What this task involves. When the word "background" shows up in a line of the records below, copy that line.

----------

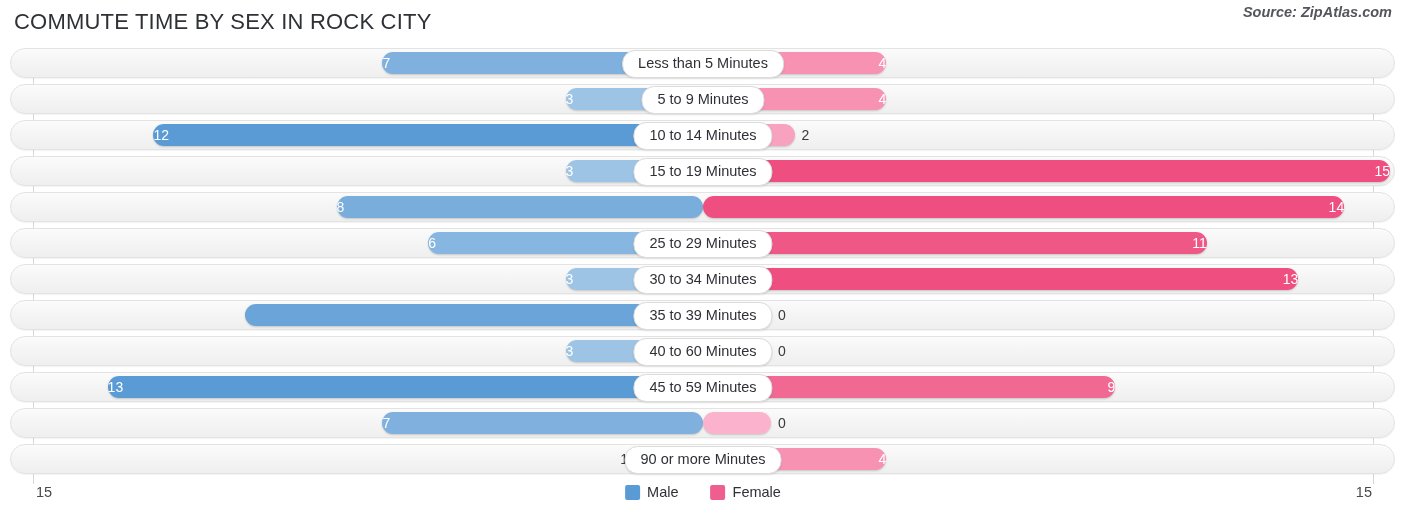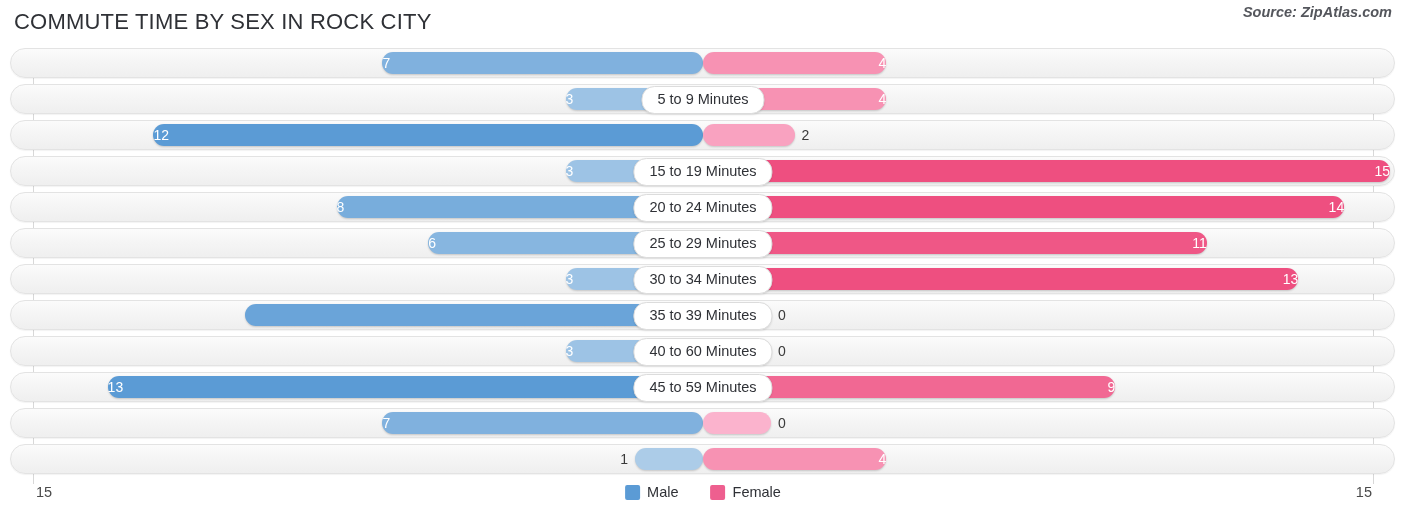--- a/index.html
+++ b/index.html
@@ -194,6 +194,7 @@
         <div class="bar bar-female" style="width: 183.2px; background: rgb(247, 146, 179);"></div>
         <div class="val val-in val-male-in" style="right: calc(50% + 274.6px); width: 46px;">7</div>
         <div class="val val-in val-female-in" style="left: calc(50% + 137.2px); width: 46px;">4</div>
+        <div class="pill">Less than 5 Minutes</div>
       </div>
       <div class="row">
         <div class="track"></div>

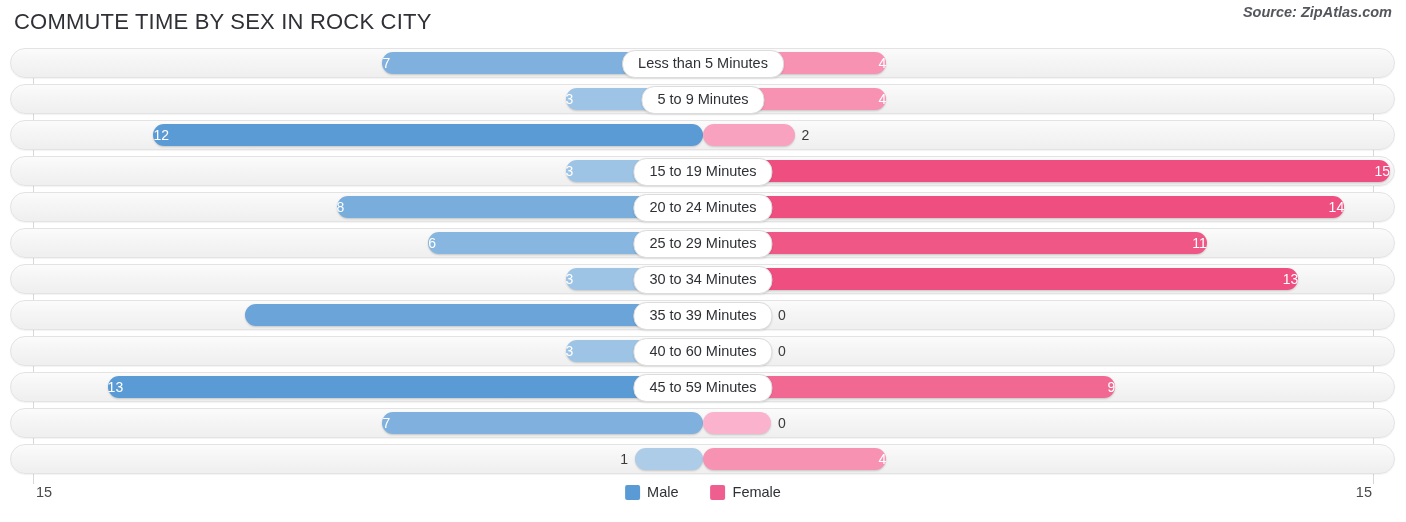--- a/index.html
+++ b/index.html
@@ -210,6 +210,7 @@
         <div class="bar bar-female" style="width: 91.6px; background: rgb(249, 162, 192);"></div>
         <div class="val val-in val-male-in" style="right: calc(50% + 503.6px); width: 46px;">12</div>
         <div class="val val-out val-female-out" style="left: calc(50% + 91.6px);">2</div>
+        <div class="pill">10 to 14 Minutes</div>
       </div>
       <div class="row">
         <div class="track"></div>

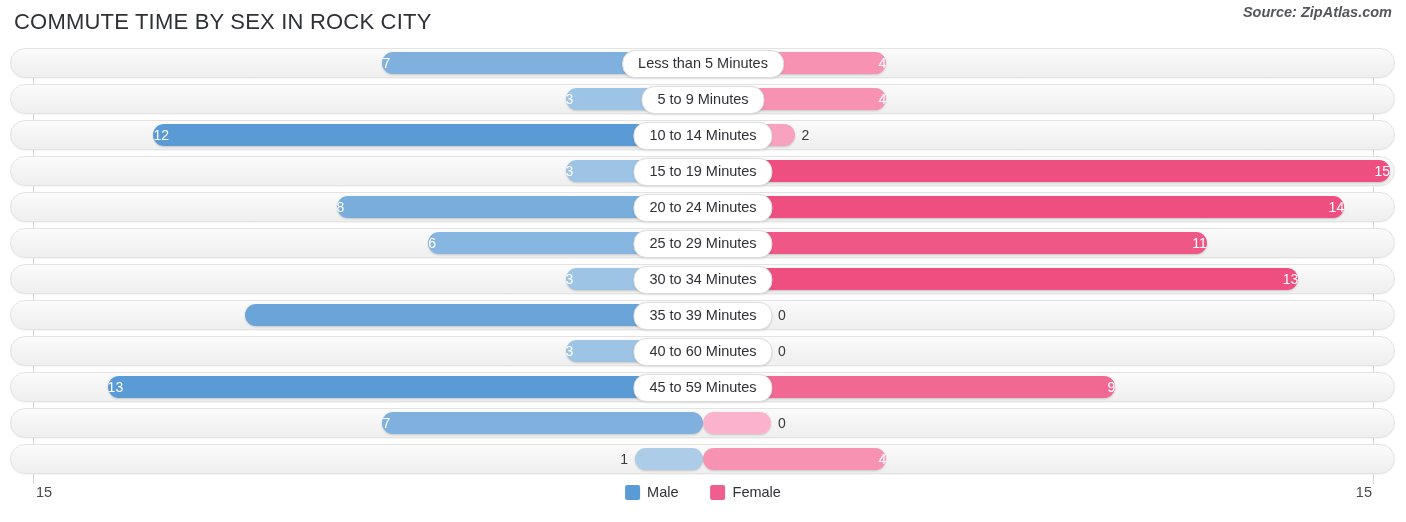--- a/index.html
+++ b/index.html
@@ -226,7 +226,6 @@
         <div class="bar bar-female" style="width: 641.2px; background: rgb(238, 79, 128);"></div>
         <div class="val val-in val-male-in" style="right: calc(50% + 320.4px); width: 46px;">8</div>
         <div class="val val-in val-female-in" style="left: calc(50% + 595.2px); width: 46px;">14</div>
-        <div class="pill">20 to 24 Minutes</div>
       </div>
       <div class="row">
         <div class="track"></div>

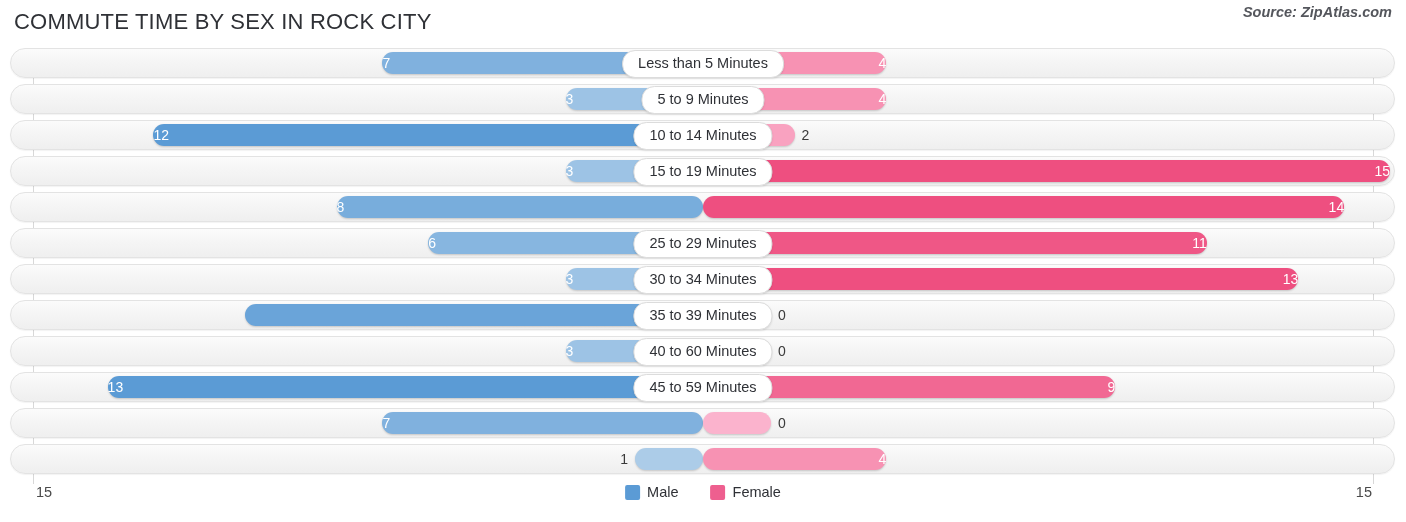--- a/index.html
+++ b/index.html
@@ -280,6 +280,7 @@
         <div class="bar bar-female" style="width: 183.2px; background: rgb(247, 146, 179);"></div>
         <div class="val val-out val-male-out" style="right: calc(50% + 68px);">1</div>
         <div class="val val-in val-female-in" style="left: calc(50% + 137.2px); width: 46px;">4</div>
+        <div class="pill">90 or more Minutes</div>
       </div>
     </div>
 </div>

----------

Final answer.
         <div class="bar bar-female" style="width: 183.2px; background: rgb(247, 146, 179);"></div>
         <div class="bar bar-female" style="width: 91.6px; background: rgb(249, 162, 192);"></div>
         <div class="bar bar-female" style="width: 641.2px; background: rgb(238, 79, 128);"></div>
         <div class="bar bar-female" style="width: 183.2px; background: rgb(247, 146, 179);"></div>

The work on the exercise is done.